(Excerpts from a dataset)
· · · · ·

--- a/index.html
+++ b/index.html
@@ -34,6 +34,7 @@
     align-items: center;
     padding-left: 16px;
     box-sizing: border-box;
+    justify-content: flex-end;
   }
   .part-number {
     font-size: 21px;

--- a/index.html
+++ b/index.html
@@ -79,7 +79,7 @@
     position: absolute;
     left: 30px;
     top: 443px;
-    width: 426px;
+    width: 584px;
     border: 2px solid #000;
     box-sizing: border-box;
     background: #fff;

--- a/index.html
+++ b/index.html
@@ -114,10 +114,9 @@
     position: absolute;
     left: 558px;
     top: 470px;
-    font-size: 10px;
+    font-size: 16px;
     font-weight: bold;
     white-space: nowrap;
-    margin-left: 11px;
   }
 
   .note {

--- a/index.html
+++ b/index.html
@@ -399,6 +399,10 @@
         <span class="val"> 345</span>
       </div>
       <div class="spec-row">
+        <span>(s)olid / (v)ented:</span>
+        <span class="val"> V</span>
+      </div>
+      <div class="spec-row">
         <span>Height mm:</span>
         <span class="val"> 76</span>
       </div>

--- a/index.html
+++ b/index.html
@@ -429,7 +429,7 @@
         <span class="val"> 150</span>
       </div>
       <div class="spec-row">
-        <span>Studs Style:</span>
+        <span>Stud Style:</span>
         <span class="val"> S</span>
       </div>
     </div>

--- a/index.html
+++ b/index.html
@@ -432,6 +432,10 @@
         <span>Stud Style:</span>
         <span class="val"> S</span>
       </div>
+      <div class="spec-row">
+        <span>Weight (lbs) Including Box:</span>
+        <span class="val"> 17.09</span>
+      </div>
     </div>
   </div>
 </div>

· · · · ·

- _Problem description_
Scan the data above for the word "left" and report every line where it is found.

- _Final answer_
     padding-left: 16px;
     left: 30px;
     left: 558px;
-    margin-left: 11px;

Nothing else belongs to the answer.